(Data for this exercise):
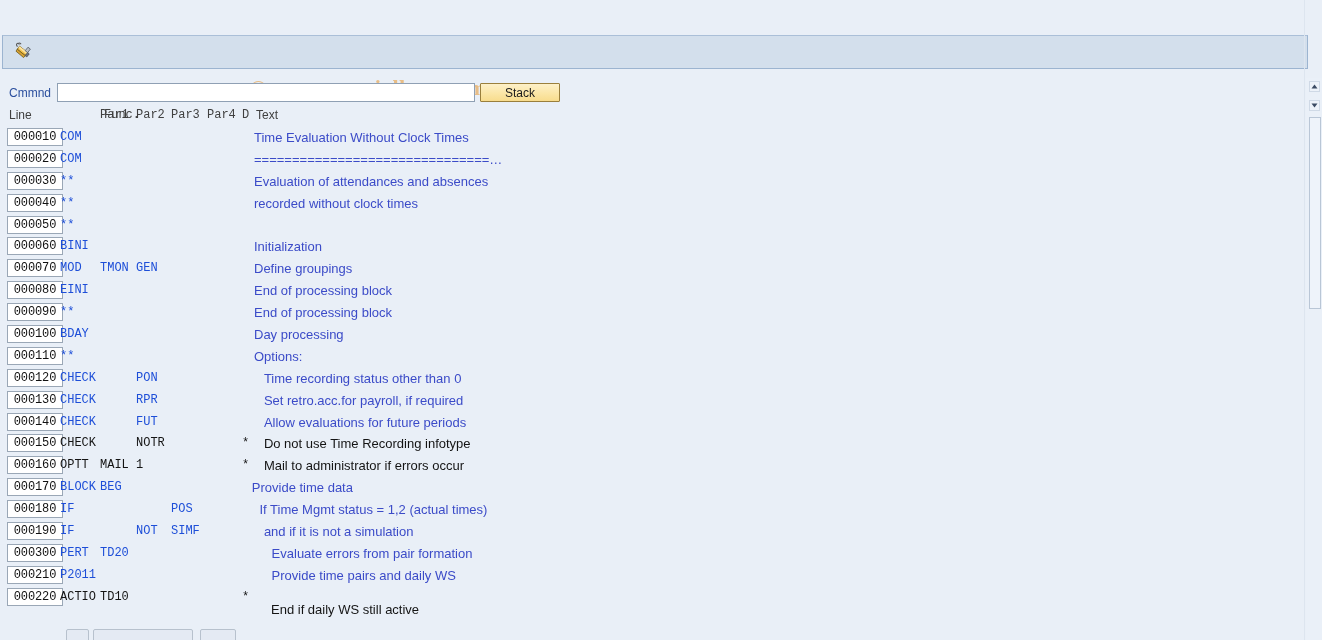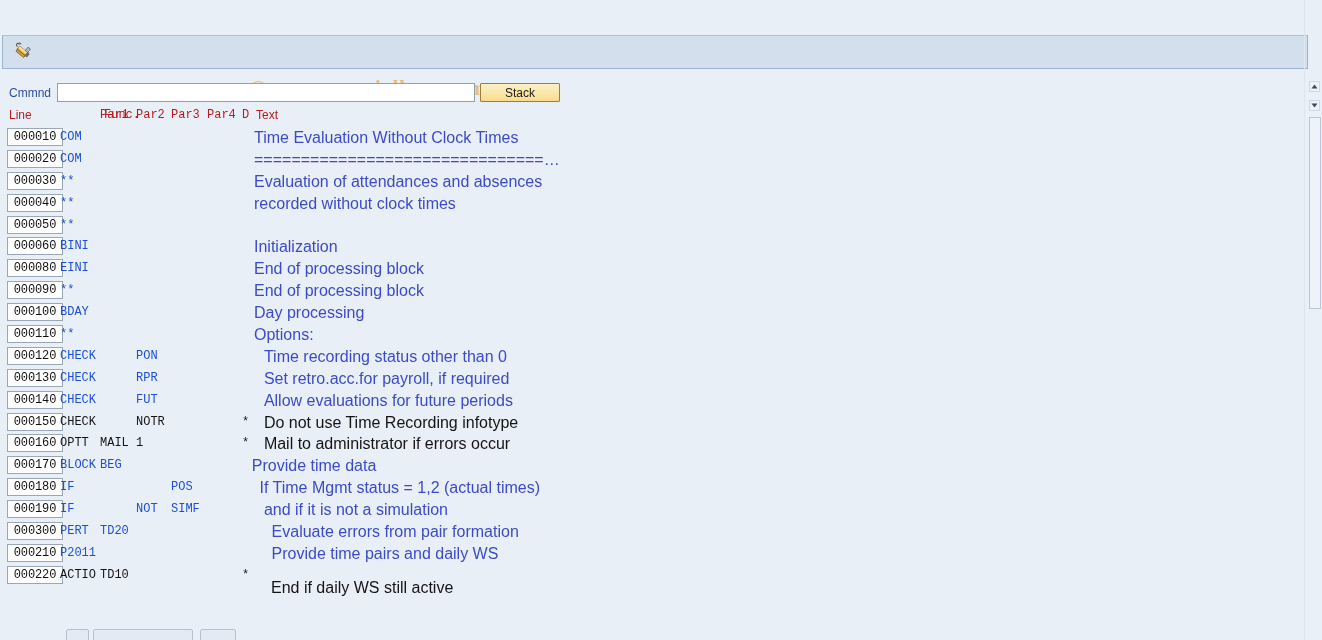--- a/index.html
+++ b/index.html
@@ -68,7 +68,7 @@
   }
 
   
-  .col-header{position:absolute;left:0;top:108px;width:1322px;height:16px;color:#b91c1c;font-size:12px;}
+  .col-header{position:absolute;left:0;top:108px;width:1322px;height:16px;color:#404040;font-size:12px;}
   .col-header span{position:absolute;top:0;white-space:nowrap;font-family:"Liberation Sans", sans-serif;}
   .ch-line{left:9px;}
   .ch-func{left:58px;font-family:"Liberation Mono", monospace !important;margin-left:46px;}

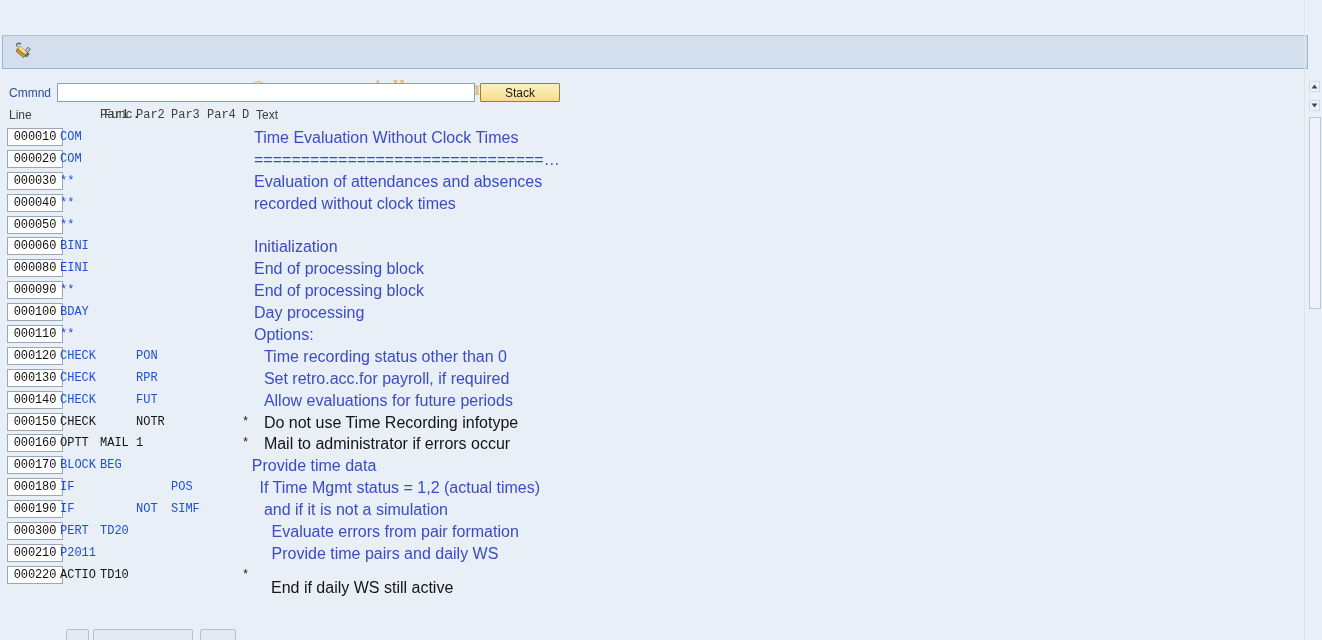--- a/index.html
+++ b/index.html
@@ -99,7 +99,7 @@
   .c-d{left:242px;}
   .txt{
     position:absolute;top:1px;white-space:pre;
-    font-family:"Liberation Sans", sans-serif;font-size:16px;line-height:17px;
+    font-family:"Liberation Sans", sans-serif;font-size:13px;line-height:17px;
   }
   .blue{color:#1d4ed8;}
   .blue-t{color:#3b4bc8;}

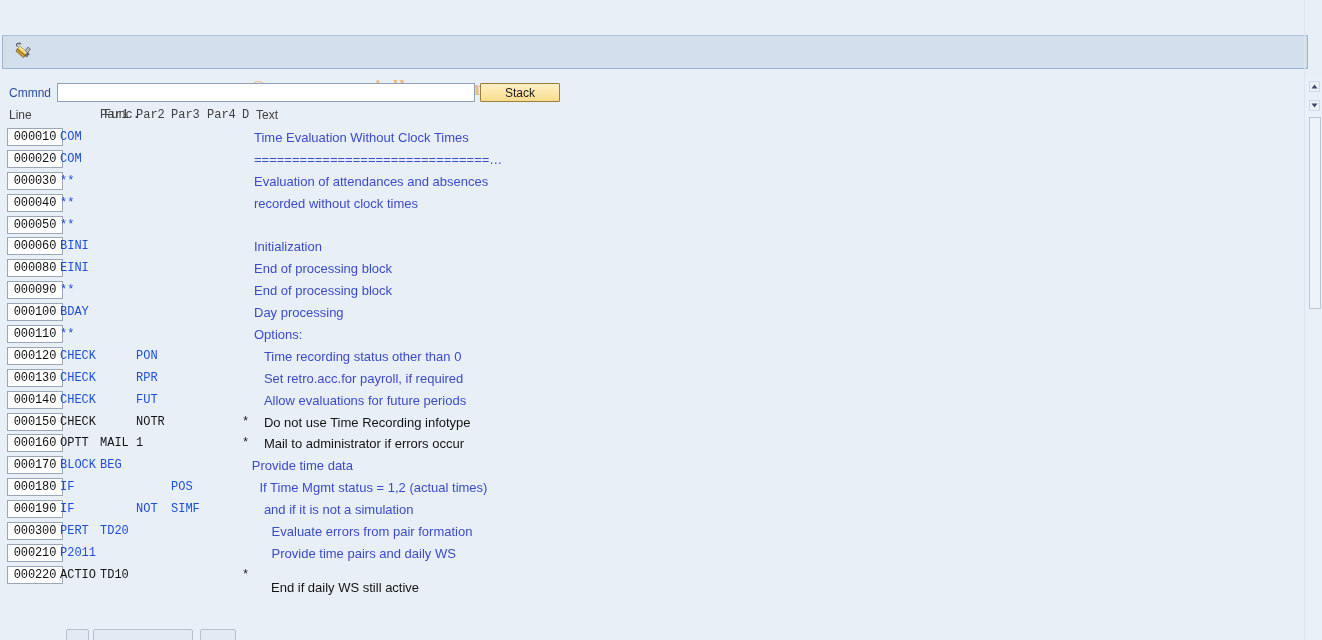--- a/index.html
+++ b/index.html
@@ -206,6 +206,13 @@
         <div class="lineno">000060</div>
         <div class="cell c-func blue">BINI</div>
         <div class="txt blue-t" style="left: 254px;">Initialization</div>
+      </div>
+      <div class="row">
+        <div class="lineno">000070</div>
+        <div class="cell c-func blue">MOD</div>
+        <div class="cell c-p1 blue">TMON</div>
+        <div class="cell c-p2 blue">GEN</div>
+        <div class="txt blue-t" style="left: 254px;">Define groupings</div>
       </div>
       <div class="row">
         <div class="lineno">000080</div>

(Activity): Word for word, set down every line of the records above, and leave the pictures out.

(Response area):
--- a/index.html
+++ b/index.html
@@ -68,7 +68,7 @@
   }
 
   
-  .col-header{position:absolute;left:0;top:108px;width:1322px;height:16px;color:#b91c1c;font-size:12px;}
+  .col-header{position:absolute;left:0;top:108px;width:1322px;height:16px;color:#404040;font-size:12px;}
   .col-header span{position:absolute;top:0;white-space:nowrap;font-family:"Liberation Sans", sans-serif;}
   .ch-line{left:9px;}
   .ch-func{left:58px;font-family:"Liberation Mono", monospace !important;margin-left:46px;}

--- a/index.html
+++ b/index.html
@@ -99,7 +99,7 @@
   .c-d{left:242px;}
   .txt{
     position:absolute;top:1px;white-space:pre;
-    font-family:"Liberation Sans", sans-serif;font-size:16px;line-height:17px;
+    font-family:"Liberation Sans", sans-serif;font-size:13px;line-height:17px;
   }
   .blue{color:#1d4ed8;}
   .blue-t{color:#3b4bc8;}

--- a/index.html
+++ b/index.html
@@ -206,6 +206,13 @@
         <div class="lineno">000060</div>
         <div class="cell c-func blue">BINI</div>
         <div class="txt blue-t" style="left: 254px;">Initialization</div>
+      </div>
+      <div class="row">
+        <div class="lineno">000070</div>
+        <div class="cell c-func blue">MOD</div>
+        <div class="cell c-p1 blue">TMON</div>
+        <div class="cell c-p2 blue">GEN</div>
+        <div class="txt blue-t" style="left: 254px;">Define groupings</div>
       </div>
       <div class="row">
         <div class="lineno">000080</div>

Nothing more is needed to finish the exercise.